The trial court found that appellant was voluntarily underemployed based on his testimony. The court estimated appellant's gross monthly income at $3,360, which is loosely based on a 40-hour week at $20 per hour. With standard deductions, the court calculated appellant's net monthly income at $2,371 and set his child support obligation at $592.

Although appellant challenges the court's findings on his income as clearly erroneous and not supported by the evidence, he repeatedly testified that he could work construction whenever he "chose" to do so. Under these circumstances, the trial court properly considered appellant's earning capacity. See Franzen v. Borders, 521 N.W.2d 626, 629 (Minn. App. 1994); Minn. Stat. § 518.551, subd. 5b(d) (1998) (child support obligor must choose to be underemployed or unemployed in order for income to be imputed); Beede v. Law, 400 N.W.2d 831, 835 (Minn. App. 1987) (obligor's earning capacity is appropriate measure of income when it is impracticable to determine actual income or when income is unjustifiably self-limited). We further note that the court's calculation of appellant's income does not consider any additional money he might earn from his other businesses and that the net income figure reached by the trial court is consistent with appellant's own estimate of his monthly living expenses of $2,576, which he apparently has no trouble meeting. Under these circumstances, the trial court's determination of appellant's net income has a reasonable basis in fact, and we will affirm it. Strauch v. Strauch, 401 N.W.2d 444, 448 (Minn. App. 1987).
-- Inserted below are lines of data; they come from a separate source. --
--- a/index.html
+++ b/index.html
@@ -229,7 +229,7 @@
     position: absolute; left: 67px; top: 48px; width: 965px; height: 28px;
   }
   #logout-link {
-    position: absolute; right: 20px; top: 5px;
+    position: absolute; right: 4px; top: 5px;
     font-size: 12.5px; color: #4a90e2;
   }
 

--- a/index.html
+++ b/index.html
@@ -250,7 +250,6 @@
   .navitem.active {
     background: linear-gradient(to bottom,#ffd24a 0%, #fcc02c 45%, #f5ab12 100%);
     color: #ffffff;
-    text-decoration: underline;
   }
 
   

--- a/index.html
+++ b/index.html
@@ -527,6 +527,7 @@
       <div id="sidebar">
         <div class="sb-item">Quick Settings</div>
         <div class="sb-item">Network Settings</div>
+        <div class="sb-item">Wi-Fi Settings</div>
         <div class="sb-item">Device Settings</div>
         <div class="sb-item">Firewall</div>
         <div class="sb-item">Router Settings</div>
Appellant argues that the trial court abused its discretion in ordering him to make a $4,059 property equalization payment to respondent. He raises three challenges to the property division that would render the court's calculations on this property equalization payment questionable.

First, appellant argues that the trial court erred in finding that a $5,000 gift he received from his mother was a marital asset. Because the money was used as a down payment on the parties' homestead and there was no testimony from the mother regarding her donative intent, we cannot conclude that the trial court's findings on this issue are clearly erroneous or that the trial court erred in characterizing this gift as marital property. See Minn. Stat. § 518.54, subd. 5(a) (marital property presumption may be overcome only by showing nonmarital character of property, defined as property "acquired as a gift, bequest, devise or inheritance made by a third party to one but not to the other spouse"); Olsen v. Olsen, 562 N.W.2d 797, 800 (Minn. 1997) (party seeking to establish nonmarital character of property must do so by preponderance of evidence; most important factor in determining whether gift is marital or nonmarital is donor's intent).
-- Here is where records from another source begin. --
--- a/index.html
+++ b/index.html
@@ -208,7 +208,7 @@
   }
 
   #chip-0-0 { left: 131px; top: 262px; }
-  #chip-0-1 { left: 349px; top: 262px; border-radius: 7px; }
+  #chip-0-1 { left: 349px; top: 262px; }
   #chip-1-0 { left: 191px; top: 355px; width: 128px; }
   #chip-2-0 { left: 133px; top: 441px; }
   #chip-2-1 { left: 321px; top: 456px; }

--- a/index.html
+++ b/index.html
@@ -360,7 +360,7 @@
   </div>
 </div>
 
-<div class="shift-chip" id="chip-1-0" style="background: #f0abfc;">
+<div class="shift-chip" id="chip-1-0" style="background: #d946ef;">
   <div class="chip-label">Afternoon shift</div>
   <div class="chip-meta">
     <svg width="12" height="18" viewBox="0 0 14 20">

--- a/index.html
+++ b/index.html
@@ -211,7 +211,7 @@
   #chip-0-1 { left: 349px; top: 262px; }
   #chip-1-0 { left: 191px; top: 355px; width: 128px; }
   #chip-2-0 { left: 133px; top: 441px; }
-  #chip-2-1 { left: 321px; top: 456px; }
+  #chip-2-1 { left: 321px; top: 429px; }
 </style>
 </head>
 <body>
Second, appellant sought credit for a $2,500 marital credit card debt that he had paid. Although a trial court's apportionment of debt is treated and reviewed as a property division, debts paid during the marriage are not considered in this property division. Freking v. Freking, 479 N.W.2d 736, 740 (Minn. App. 1992); Justis v. Justis, 384 N.W.2d 885, 889 (Minn. App. 1986), review denied (Minn. May 29, 1986). Thus, the trial court did not abuse its discretion by failing to consider this repaid debt in its property division.
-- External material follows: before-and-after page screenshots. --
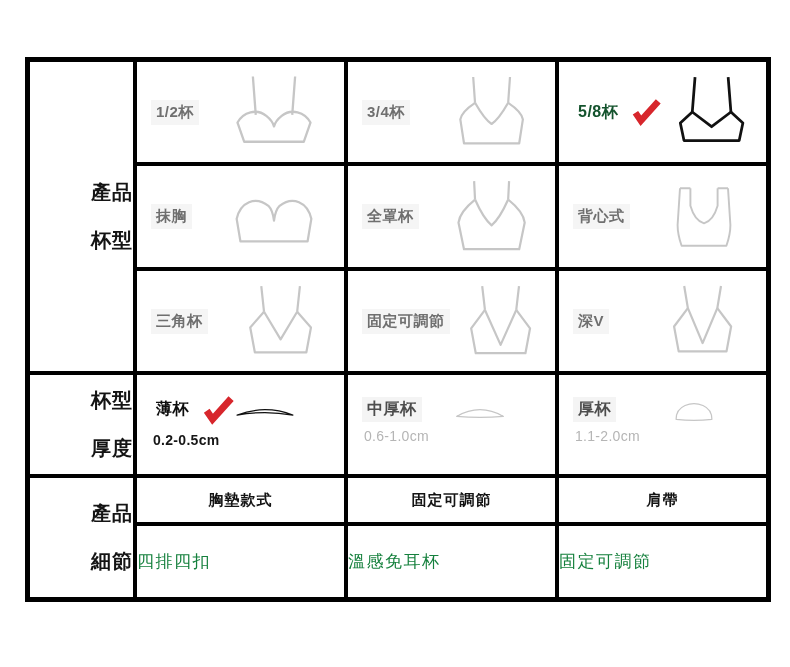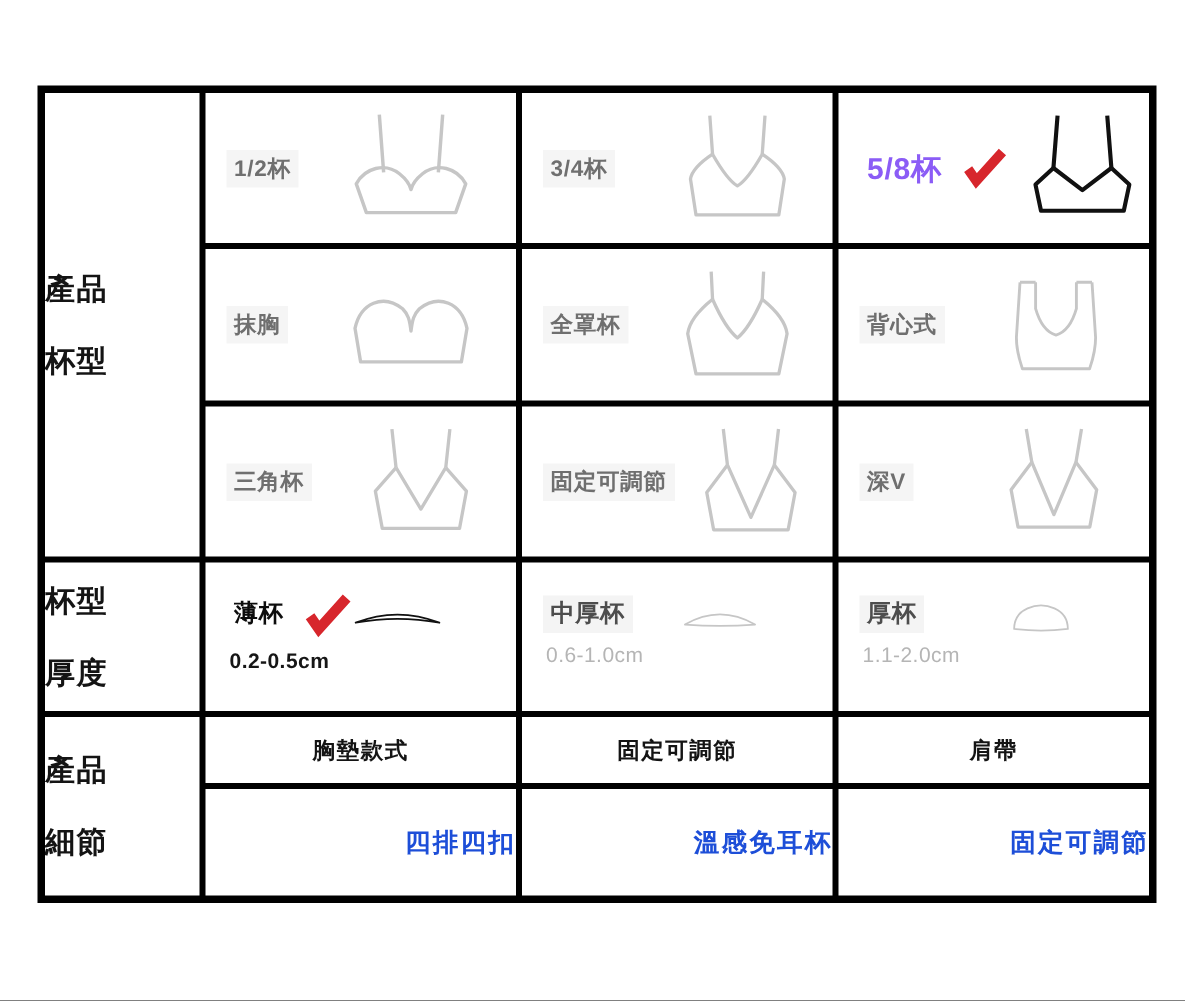--- a/index.html
+++ b/index.html
@@ -30,7 +30,7 @@
     font-size:15px;font-weight:700;color:#6f6f6f;background:#f5f5f5;
     padding:3px 5px;white-space:nowrap;letter-spacing:.5px;
   }
-  .cup.sel .cup-label{color:#8b5cf6;background:transparent;font-size:20px;}
+  .cup.sel .cup-label{color:#14532d;background:transparent;font-size:16px;}
   .cup-icon{margin-left:auto;margin-right:8px;flex:0 0 auto;}
   .check{flex:0 0 auto;margin-left:8px;transform:rotate(4deg);}
   

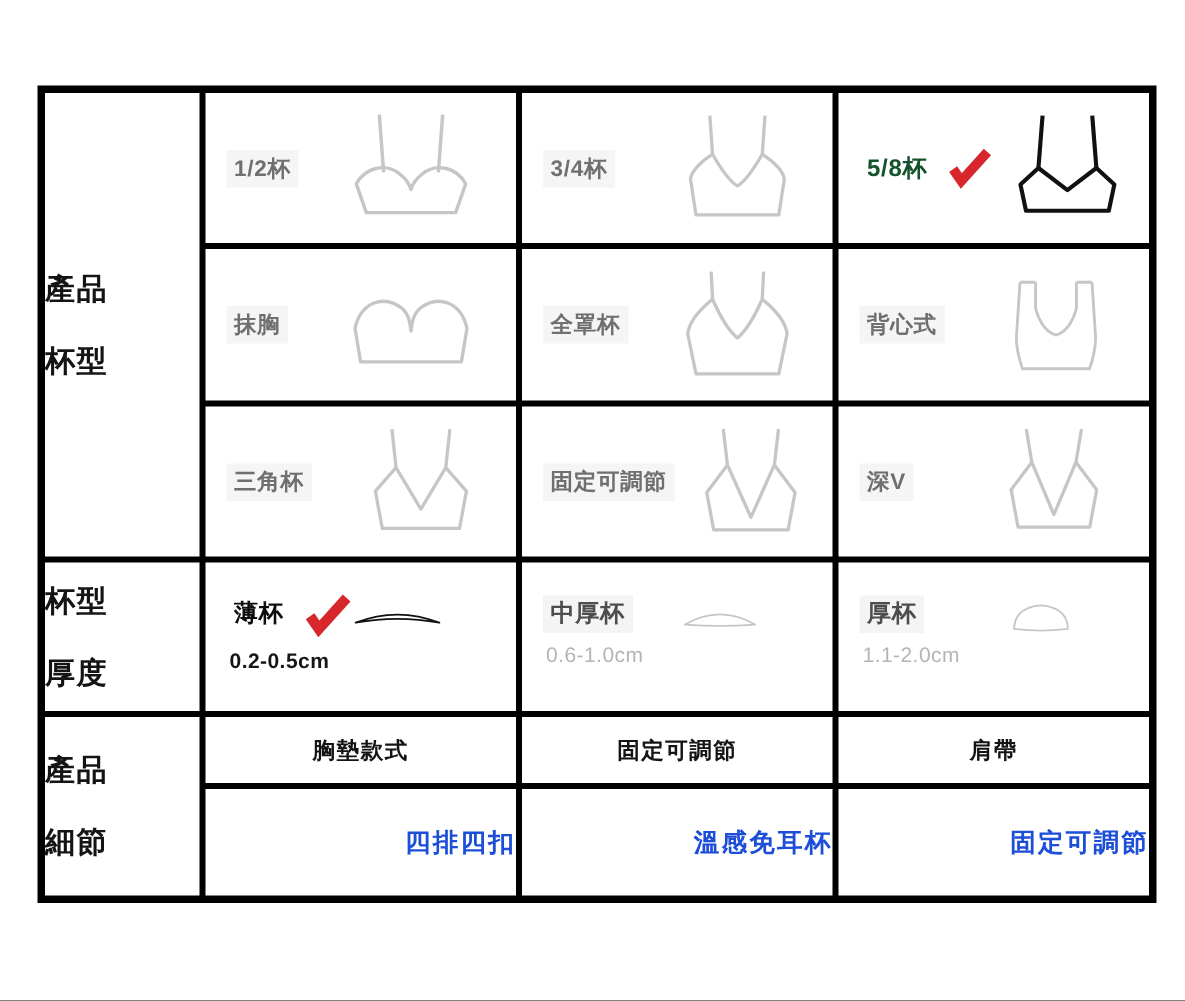--- a/index.html
+++ b/index.html
@@ -18,7 +18,7 @@
   .cell{background:#fff;position:relative;overflow:hidden;}
   
   .hdr{
-    display:flex;flex-direction:column;justify-content:center;align-items:flex-start;
+    display:flex;flex-direction:column;justify-content:center;align-items:flex-end;
     gap:21px;font-weight:700;font-size:20px;color:#141414;letter-spacing:1px;
   }
   .hdr-cup{grid-column:1;grid-row:1/4;}

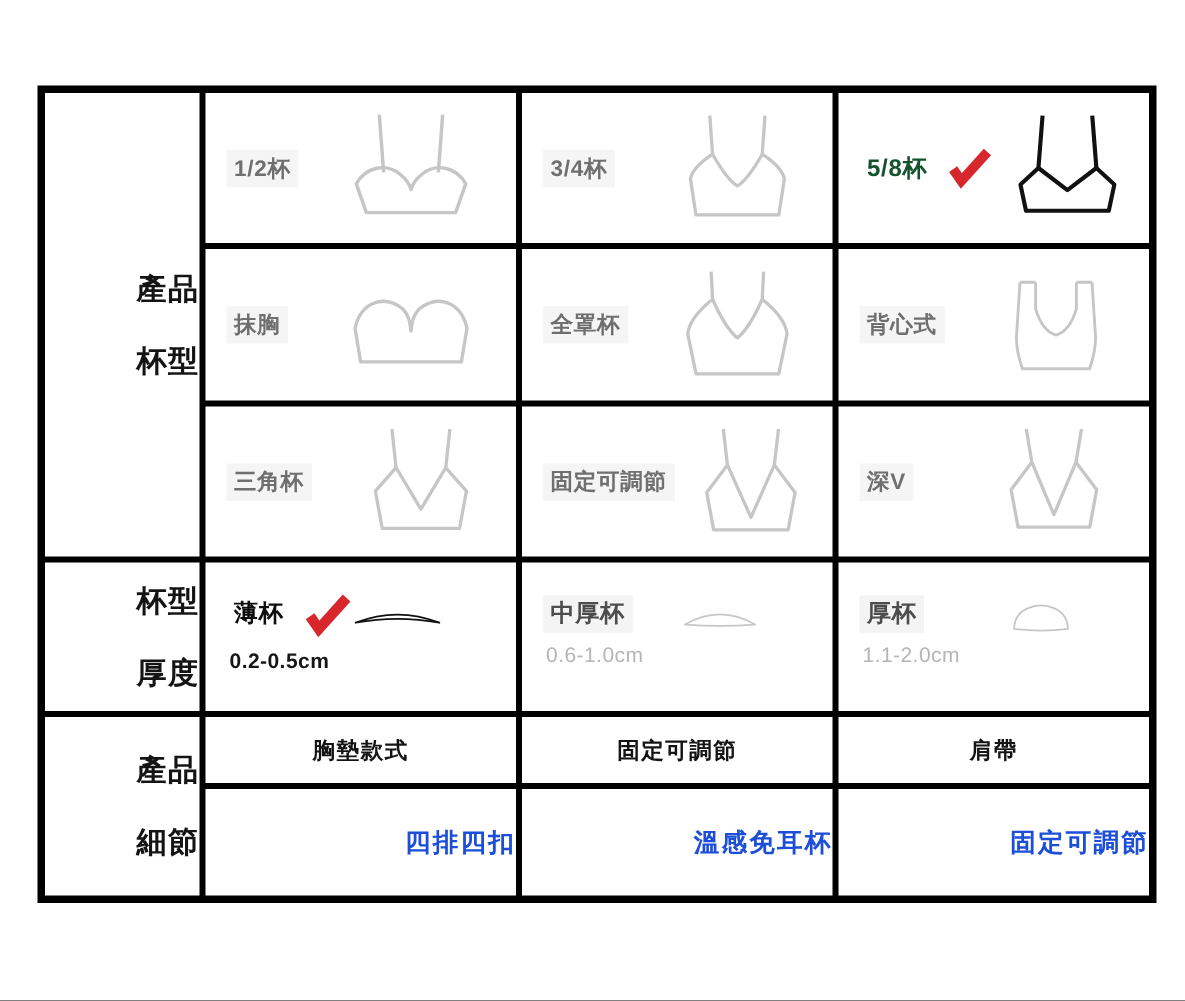--- a/index.html
+++ b/index.html
@@ -48,8 +48,8 @@
   
   .dhead{display:flex;align-items:center;justify-content:center;
     font-size:15px;font-weight:700;color:#141414;letter-spacing:1px;}
-  .dval{display:flex;align-items:center;justify-content:flex-end;
-    font-size:17px;font-weight:700;color:#1d4ed8;letter-spacing:1.5px;}
+  .dval{display:flex;align-items:center;justify-content:flex-start;
+    font-size:17px;font-weight:400;color:#15803d;letter-spacing:1.5px;}
   svg{display:block;}
 </style>
 </head>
Third, appellant challenges the trial court's finding that the parties' 1991 Ford Ranger was worth $6,500. Appellant testified that a "fair and reasonable" value for the vehicle was $9,775, based on his experience in the salvage business and on the book value, which he submitted as an exhibit. Appellant admitted, however, that the vehicle was damaged. Respondent valued the vehicle at $4,500, without further explanation. Because the trial court's value of $6,500 was within the range of the parties' two estimates, it was not clearly erroneous. See Kitchar v. Kitchar, 553 N.W.2d 97, 101 (Minn. App. 1996) (property value acceptable if it lies within reasonable range of figures), review denied (Minn. Oct. 29, 1996).


[*] Retired judge of the district court, serving as judge of the Minnesota Court of Appeals pursuant to Minn. Const. art. VI, § 10.